On 30th March we were lucky to have a beautiful day for our practical training day at Prisk cove near Mawnan at the mouth of the Helford VMCA. where we carried out an informal survey using the PANACHE Shoresearch methods for the first time. CWT’s Cat Wilding lead the transect survey and Matt Slater led the walkaround survey. Prisk is a stunning shore – its boulder filled gullies and rocky pools provide ample cover for a range of life and its location at the mouth of the Helford means that there is a healthy supply of nutrient rich sea water. The shore is south east facing, making it very vulnerable to easterly gales but the power of the waves is dispersed by a rocky reef off shore called August rock. This complex, semi-exposed aspect also contributes to the sites high biodiversity and we certainly experienced this on our training survey!

Notable finds included;
Lots of harpoon weed Asparagopsis armata is present on this site, this is a non native species that is spreading particularly quickly but as yet does not seem to be causing too many problems. Climate change indicators and core species, Rainbow wrack Cystoceira tamariskifolia, and tuning fork weed Bifurcaria bifurcata, were abundant. The shore is teeming with Montagu’s crabs Xantho hydrophilus – this climate change indicator species has moved into the area relatively recently (was not there when I was a boy!). Also
present is the similar Risso’s crab Xantho pilipes. Unusual finds included a Topknot, a transparent and sticky, inflated sea cucumber – Leptosynapta inhaerens, really bizarre. A black lugworm Arenicola defodiens, A cool sea slug called Geitodoris planata, and the obscure invertebrates – a hydroid Candelabrum cocksii and an Echiuran (also known as a spoon worm) - Thallassema thallassema. It was great timing to find Dr Paul Gainey was out on the shore the same day looking for rare sea squirts – his fantastic local knowledge and identification skills was invaluable and we hope that he will be able toattend some more of our surveys this year!

Our first official Shore search survey was held at Marazion on the 10th of April – this was the first in a series of dual purpose events – I was running a public rockpooling session and shore laboratory with the help of Zoe Russell, and the Shore search volunteers carried out a survey with CWT’s Niki Clear leading the survey.
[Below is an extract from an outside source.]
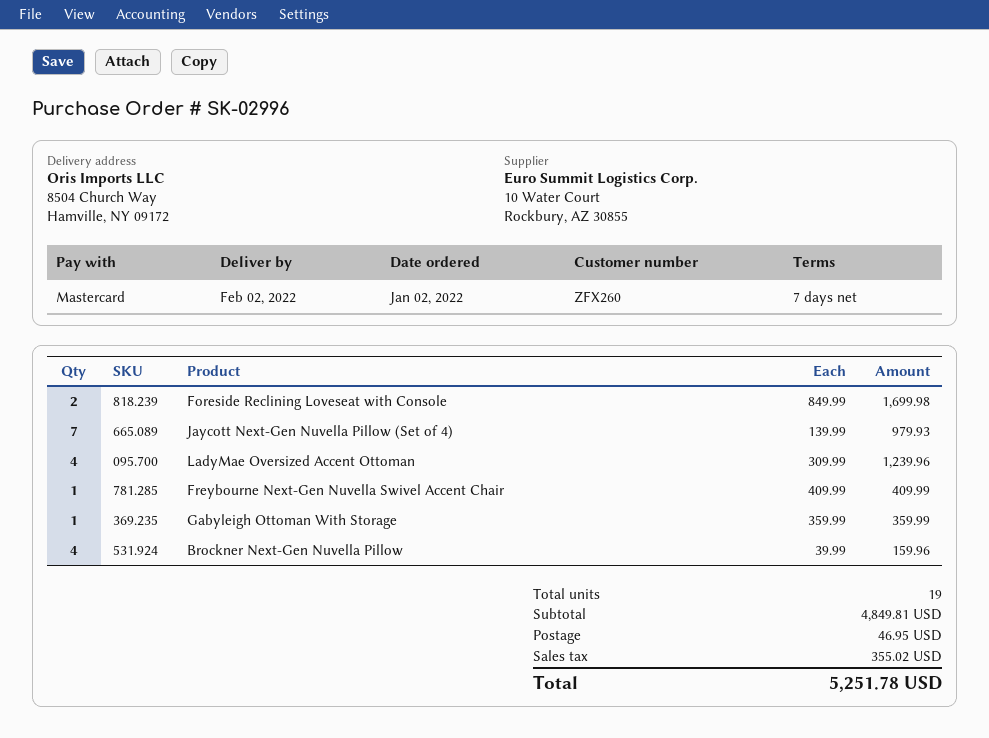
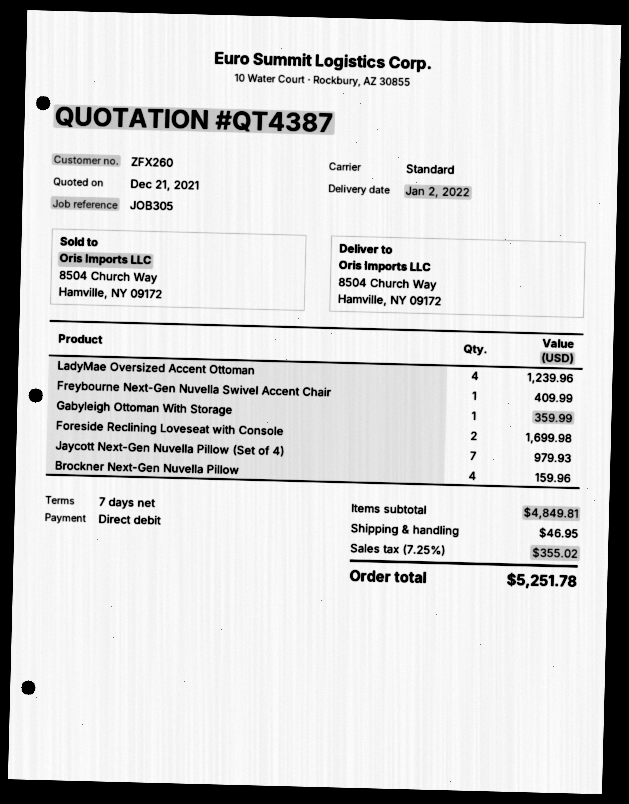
delivery date: 2022-02-02 -> 2022-01-02
payment method: Mastercard -> direct debit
It was all set to be a fantastic day – a super low tide and lots of interest from the public but a howling

easterly gale and horizontal rain dampened it down a little! We still had a great turnout but the problem with the rain was it was difficult to keep peoples attention and hard to round them up as most had become saturated and had left the shore before the end of the ramble! The survey went well and a good species list was put together. Thanks must go to David Fenwick who added massively to our species list by collecting and sifting through a sample of shell sand that contained 49 species! It was great to see healthy
looking eel grass beds, Zostera marina at the lower shore. Interestingly this marine flowering plant is rarely found on the intertidal and in this location it is growing in a shallow lagoon left at low tide – the water there was only a few inches deep and as a result the leaves seemed to have become stunted. Amongst sea weeds in this area David found a small example of the stalked jellyfish, Halyclystus octoradiatus – a Bidodiversity
Action plan species and one that he has recorded in many locations within Mounts bay and elsewhere in Cornwall. Finding Stalked jellyfish is challenging but they are far more common than many people realise and as they are protected we really need to collect as many verifiable records as possible wherever they can be found!

Eel grass Zostera marina and shanny eggs-photos Matt Slater 

Sadly Spring took a long time to arrive, the gales continued and our Shoresearch public 
event and survey at Gyllyngvase reef, Falmouth was also extremely cold and wet!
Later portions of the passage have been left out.